Patrick was an Irishman,
                                    who came to war to see the world.
                                                                                  and he did.
He saw the anguish of war
                                               but he looked past the pain and

saw the children 
                             and fell in love with faces
                                                                       and tiny hands.
Patrick became a father, a brother, a friend
                                                                  to the children of war.
He stood with them,  he taught them and sometimes looking past the frightful fear for his own safety...just held them .
He balanced duty to an American cause,
a duty of choice not birth, with compassion and love for the Children of war.

Because of Patrick, I will forever be changed.
He shared the children of war and I became a better person.
He unlocked a compassionate heart
                                                              and took me to
place of peace in a place of fear and war.

I came home.
Home to wife and child and began my life.
But the fear of war would soon return and the haunting of the children's hungry  eyes filled my soul.
In silence, I cried. 
In silence, I  feared their unknown being.
War may end but mothers and fathers remain absent to these
Holy Children of War.
My only hope was that God would lift them to the sky
                                                    and bless them and make them 
 The Children of Love.


I lost Patrick, or Paddy as they called him.

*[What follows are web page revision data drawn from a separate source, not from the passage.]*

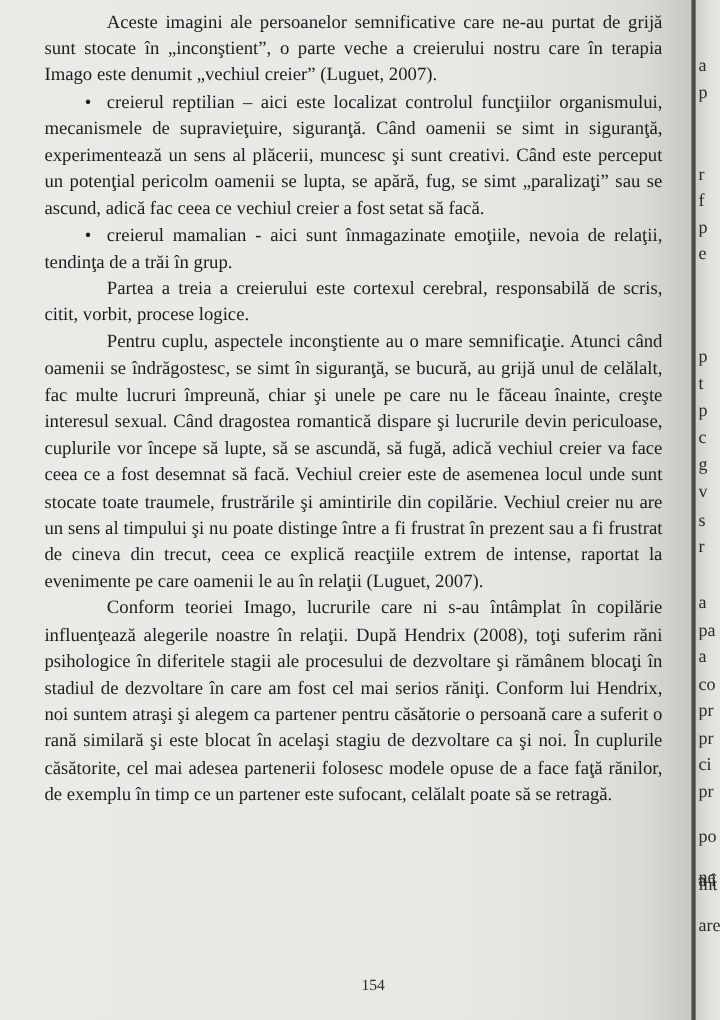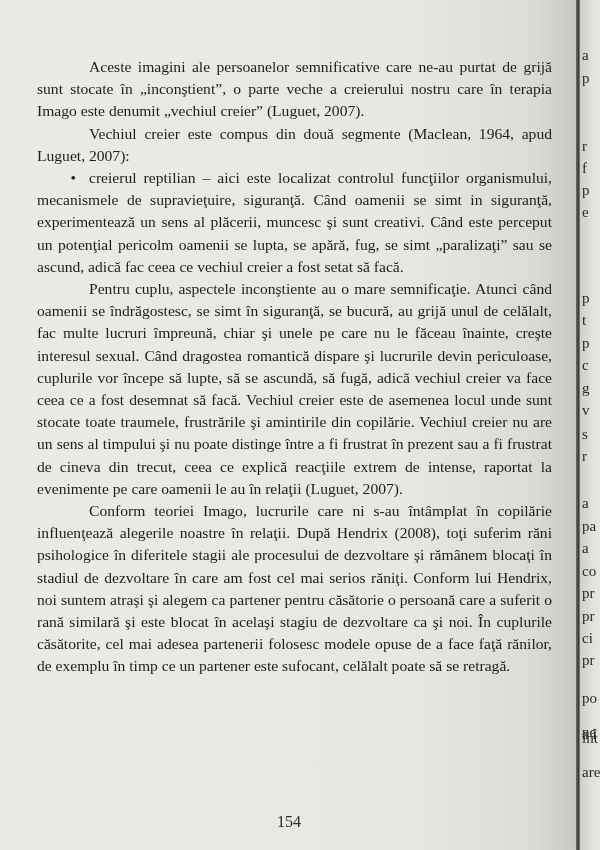--- a/index.html
+++ b/index.html
@@ -25,7 +25,6 @@
     position: absolute; left: 37px; top: 8px; width: 515px;
     color: #1e1d1b; font-size: 15.6px; line-height: 22.2px;
     text-align: justify;
-    margin-top: 48px;
   }
   .content p { margin: 0; text-indent: 52px; }
   .content .bullet { margin: 0; text-indent: 0; }

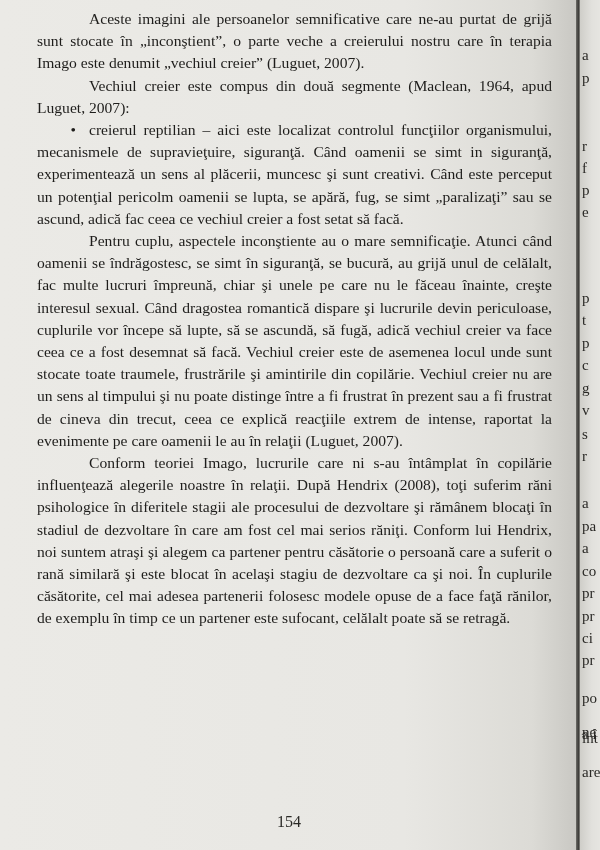--- a/index.html
+++ b/index.html
@@ -45,7 +45,6 @@
 <div class="page-left">
   <div class="content">
     <p>Aceste imagini ale persoanelor semnificative care ne-au purtat de grijă sunt stocate în „inconştient”, o parte veche a creierului nostru care în terapia Imago este denumit „vechiul creier” (Luguet, 2007).</p>
-    <p>Vechiul creier este compus din două segmente (Maclean, 1964, apud Luguet, 2007):</p>
     <div class="bullet">
       <span class="dot">•</span><span>creierul reptilian – aici este localizat controlul funcţiilor organismului, mecanismele de supravieţuire, siguranţă. Când oamenii se simt in siguranţă, experimentează un sens al plăcerii, muncesc şi sunt creativi. Când este perceput un potenţial pericolm oamenii se lupta, se apără, fug, se simt „paralizaţi” sau se ascund, adică fac ceea ce vechiul creier a fost setat să facă.</span>
     </div>

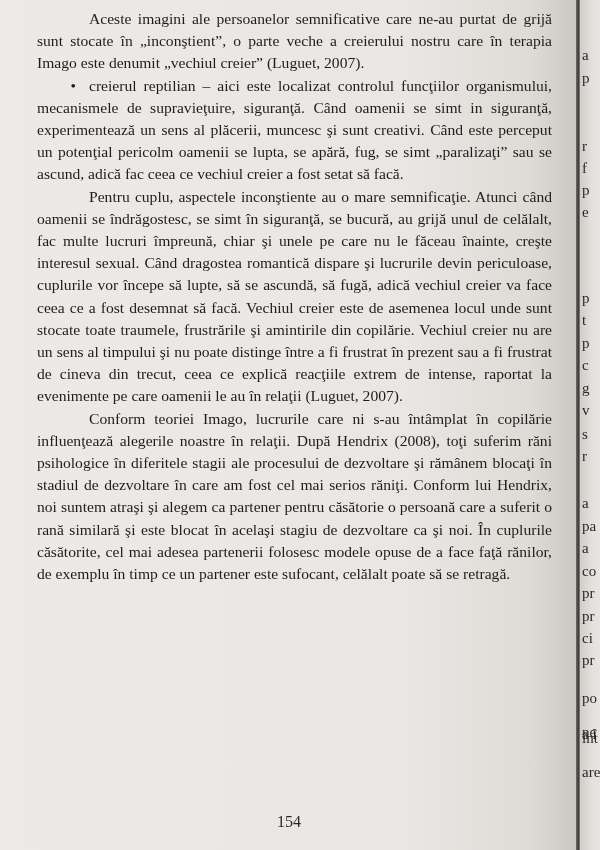--- a/index.html
+++ b/index.html
@@ -48,6 +48,9 @@
     <div class="bullet">
       <span class="dot">•</span><span>creierul reptilian – aici este localizat controlul funcţiilor organismului, mecanismele de supravieţuire, siguranţă. Când oamenii se simt in siguranţă, experimentează un sens al plăcerii, muncesc şi sunt creativi. Când este perceput un potenţial pericolm oamenii se lupta, se apără, fug, se simt „paralizaţi” sau se ascund, adică fac ceea ce vechiul creier a fost setat să facă.</span>
     </div>
+    <div class="bullet">
+      <span class="dot">•</span><span>creierul mamalian - aici sunt înmagazinate emoţiile, nevoia de relaţii, tendinţa de a trăi în grup.</span>
+    </div>
     <p>Pentru cuplu, aspectele inconştiente au o mare semnificaţie. Atunci când oamenii se îndrăgostesc, se simt în siguranţă, se bucură, au grijă unul de celălalt, fac multe lucruri împreună, chiar şi unele pe care nu le făceau înainte, creşte interesul sexual. Când dragostea romantică dispare şi lucrurile devin periculoase, cuplurile vor începe să lupte, să se ascundă, să fugă, adică vechiul creier va face ceea ce  a fost desemnat să facă. Vechiul creier este de asemenea locul unde sunt stocate toate traumele, frustrările şi amintirile din copilărie. Vechiul creier nu are un sens al timpului şi nu poate distinge între a fi frustrat în prezent sau a fi frustrat de cineva din trecut, ceea ce explică reacţiile extrem de intense, raportat la evenimente pe care oamenii le au în relaţii (Luguet, 2007).</p>
     <p>Conform teoriei Imago, lucrurile care ni s-au întâmplat în copilărie influenţează alegerile noastre în relaţii. După Hendrix (2008), toţi suferim răni psihologice în diferitele stagii ale procesului de dezvoltare şi rămânem blocaţi în stadiul de dezvoltare în care am fost cel mai serios răniţi. Conform lui Hendrix, noi suntem atraşi şi alegem ca partener pentru căsătorie o persoană care a suferit o rană similară şi este blocat în acelaşi stagiu de dezvoltare ca şi noi. În cuplurile căsătorite, cel mai adesea partenerii folosesc modele opuse de a face faţă rănilor, de exemplu în timp ce un partener este sufocant, celălalt poate să se retragă.</p>
   </div>

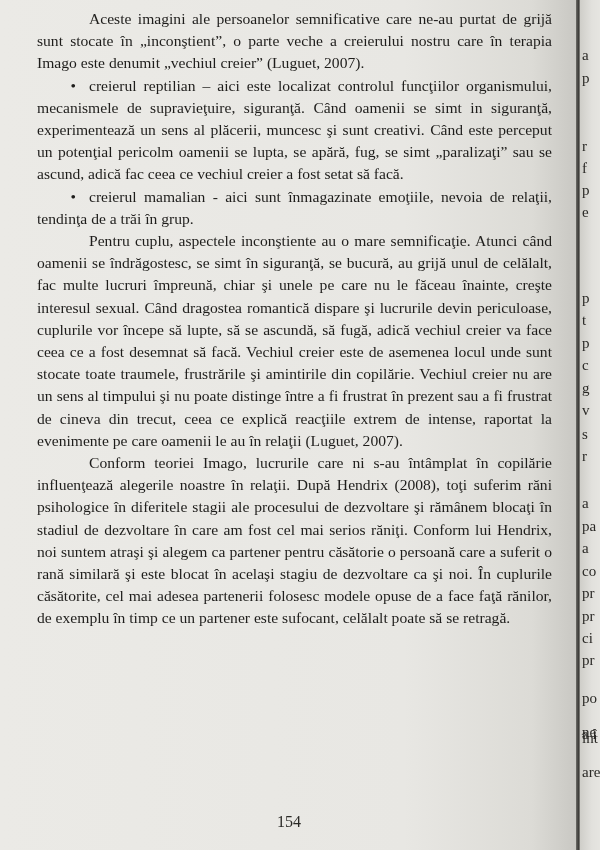--- a/index.html
+++ b/index.html
@@ -51,6 +51,7 @@
     <div class="bullet">
       <span class="dot">•</span><span>creierul mamalian - aici sunt înmagazinate emoţiile, nevoia de relaţii, tendinţa de a trăi în grup.</span>
     </div>
+    <p>Partea a treia a creierului este cortexul cerebral, responsabilă de scris, citit, vorbit, procese logice.</p>
     <p>Pentru cuplu, aspectele inconştiente au o mare semnificaţie. Atunci când oamenii se îndrăgostesc, se simt în siguranţă, se bucură, au grijă unul de celălalt, fac multe lucruri împreună, chiar şi unele pe care nu le făceau înainte, creşte interesul sexual. Când dragostea romantică dispare şi lucrurile devin periculoase, cuplurile vor începe să lupte, să se ascundă, să fugă, adică vechiul creier va face ceea ce  a fost desemnat să facă. Vechiul creier este de asemenea locul unde sunt stocate toate traumele, frustrările şi amintirile din copilărie. Vechiul creier nu are un sens al timpului şi nu poate distinge între a fi frustrat în prezent sau a fi frustrat de cineva din trecut, ceea ce explică reacţiile extrem de intense, raportat la evenimente pe care oamenii le au în relaţii (Luguet, 2007).</p>
     <p>Conform teoriei Imago, lucrurile care ni s-au întâmplat în copilărie influenţează alegerile noastre în relaţii. După Hendrix (2008), toţi suferim răni psihologice în diferitele stagii ale procesului de dezvoltare şi rămânem blocaţi în stadiul de dezvoltare în care am fost cel mai serios răniţi. Conform lui Hendrix, noi suntem atraşi şi alegem ca partener pentru căsătorie o persoană care a suferit o rană similară şi este blocat în acelaşi stagiu de dezvoltare ca şi noi. În cuplurile căsătorite, cel mai adesea partenerii folosesc modele opuse de a face faţă rănilor, de exemplu în timp ce un partener este sufocant, celălalt poate să se retragă.</p>
   </div>

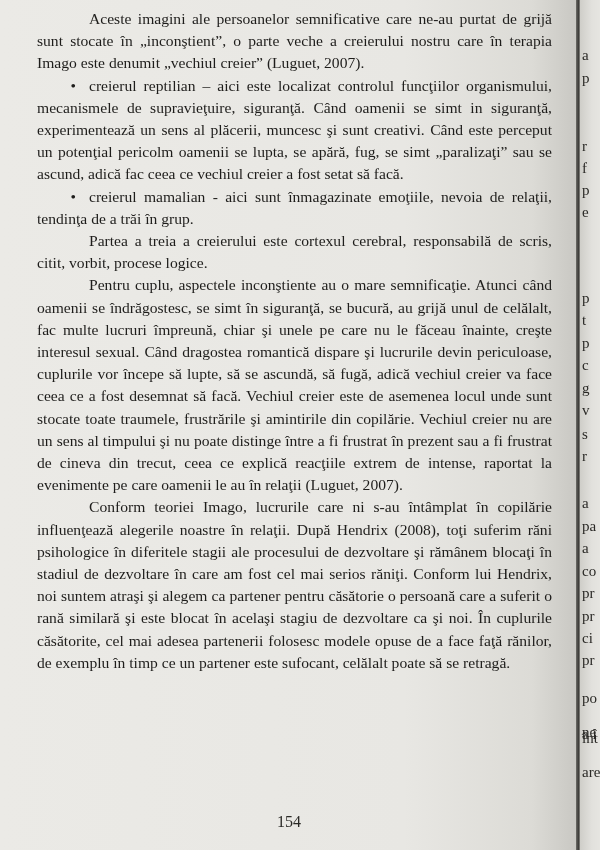--- a/index.html
+++ b/index.html
@@ -31,7 +31,7 @@
   .content .bullet .dot { display: inline-block; width: 52px; text-align: right; padding-right: 13px; box-sizing: border-box; }
   .page-number {
     position: absolute; left: 0; width: 578px; top: 813px;
-    text-align: center; font-size: 16px; color: #2a2926;
+    text-align: center; font-size: 13px; color: #2a2926; padding-left: 22px;
   }
   .right-lines {
     position: absolute; left: 2px; top: 0;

Lost him as the war ended for me. 
But the burden of memory called me to search him out.
I found Patrick,
not broken by the pain of war
but living and loving and carrying on in his father's homeland.
Home found him, and soon so did wife and child
                                             and  time and love healed his heart.
 
Little did  I ever hope  or dream that in finding this Irishman,
                            cultures and experience a million miles apart,
Our souls would touch
                                   and we would  became more than friends, 
more than brothers,
                                         more in life that we deserve from God.

Soul friends aren't ordinary friends. 
                                                  They can not be defined.
Words can not explain......  Only feelings .

Soul friends have no logic or reason. 
                                                              They just are.
So now I set alone in my wooden swing and I celebrate that
one day,...... maybe just for a moment in time , our hearts will touch again
                 and the conversation that we did not complete on that Indiana summer day in that old wooden swing,
                                                                            will continue
 and God will say
                                            AMEN.